Records excerpted from a collection
____
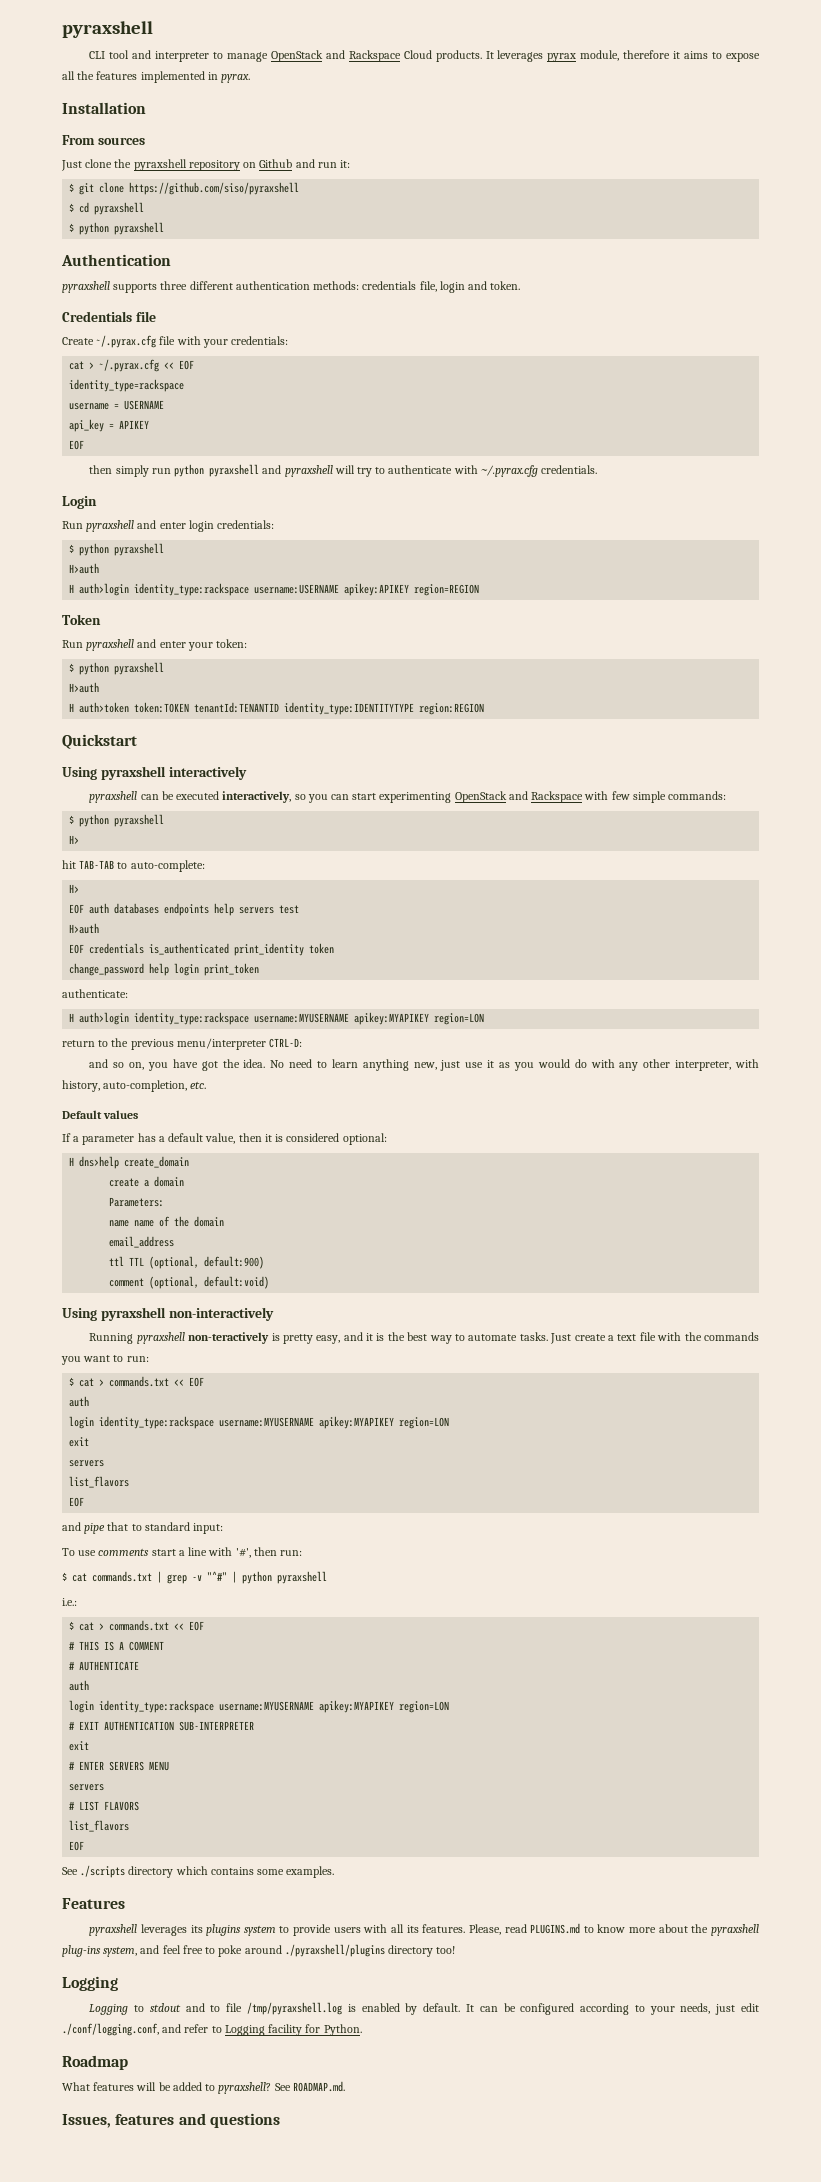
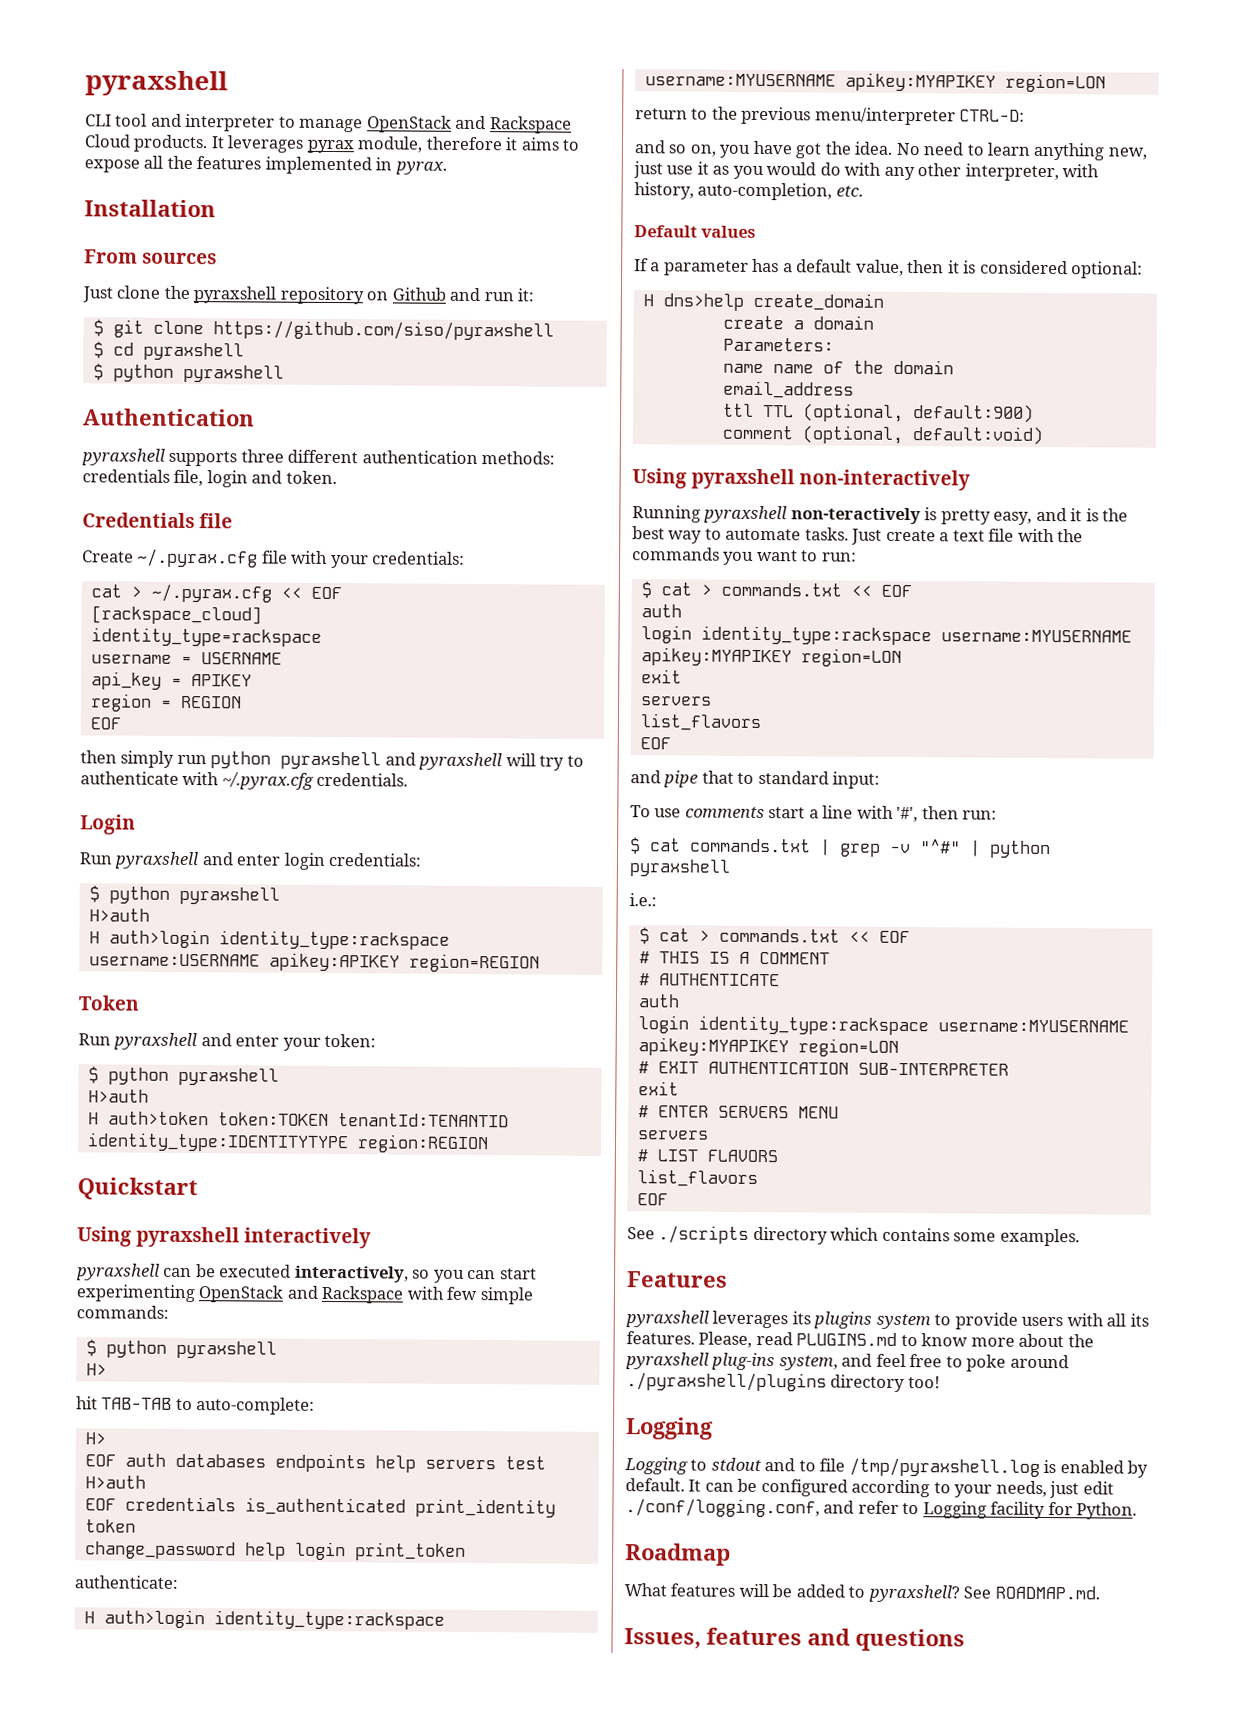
+ [rackspace_cloud]
+ region = REGION

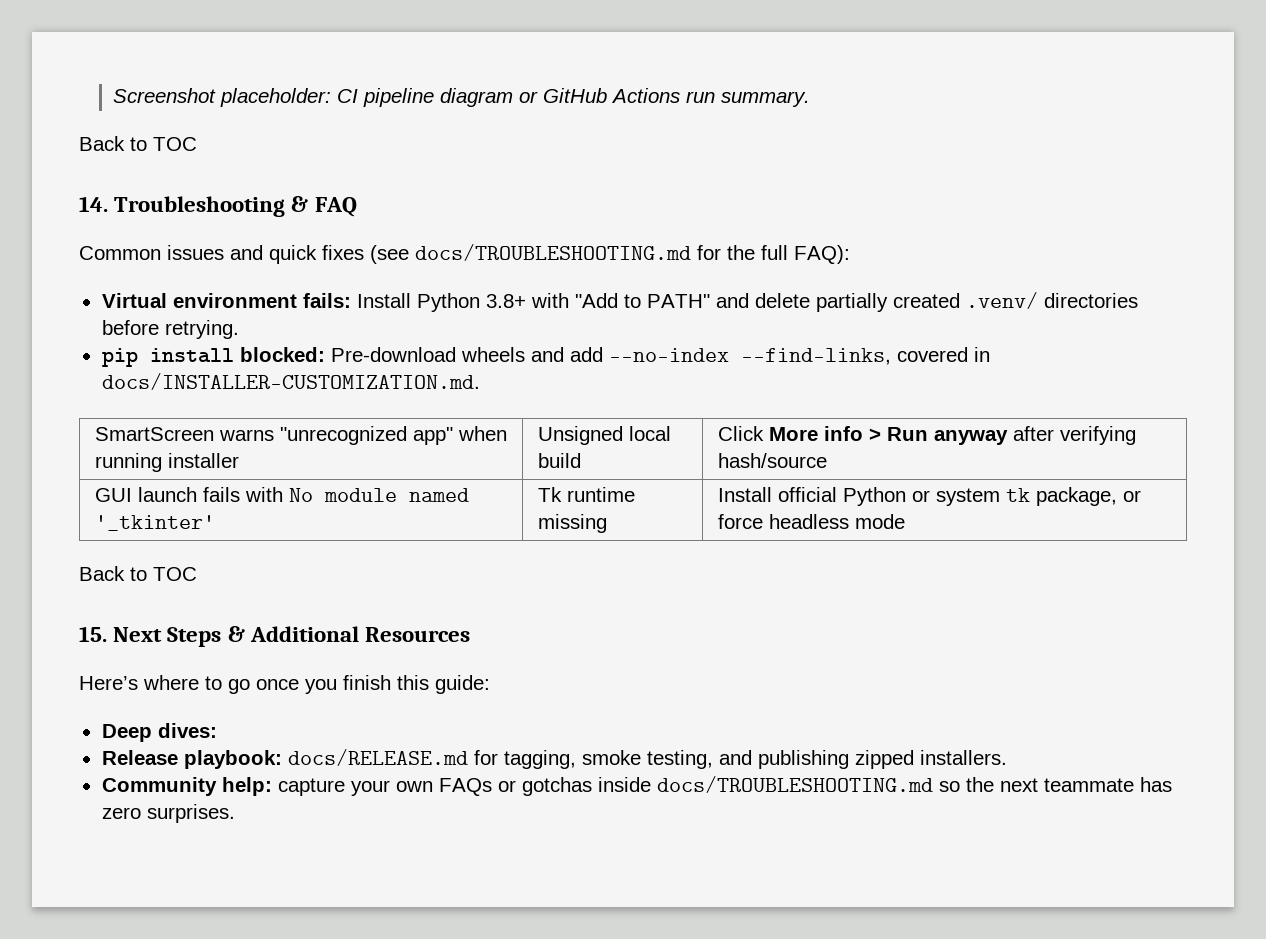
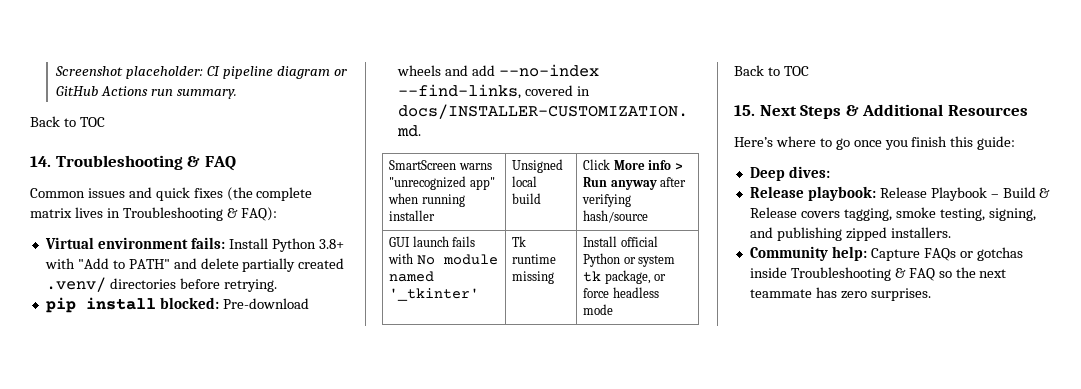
- Common issues and quick fixes (see docs/TROUBLESHOOTING.md for the full FAQ):
+ Common issues and quick fixes (the complete matrix lives in Troubleshooting & FAQ):
- Release playbook: docs/RELEASE.md for tagging, smoke testing, and publishing zipped installers.
+ Release playbook: Release Playbook – Build & Release covers tagging, smoke testing, signing, and publishing zipped installers.
- Community help: capture your own FAQs or gotchas inside docs/TROUBLESHOOTING.md so the next teammate has zero surprises.
+ Community help: Capture FAQs or gotchas inside Troubleshooting & FAQ so the next teammate has zero surprises.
____
**Your instructions:**
Nothing but the lines from the one containing "- Community help: capture" through the last line of the data above should be set down, word for word.

**Response to the exercise:**
- Community help: capture your own FAQs or gotchas inside docs/TROUBLESHOOTING.md so the next teammate has zero surprises.
+ Community help: Capture FAQs or gotchas inside Troubleshooting & FAQ so the next teammate has zero surprises.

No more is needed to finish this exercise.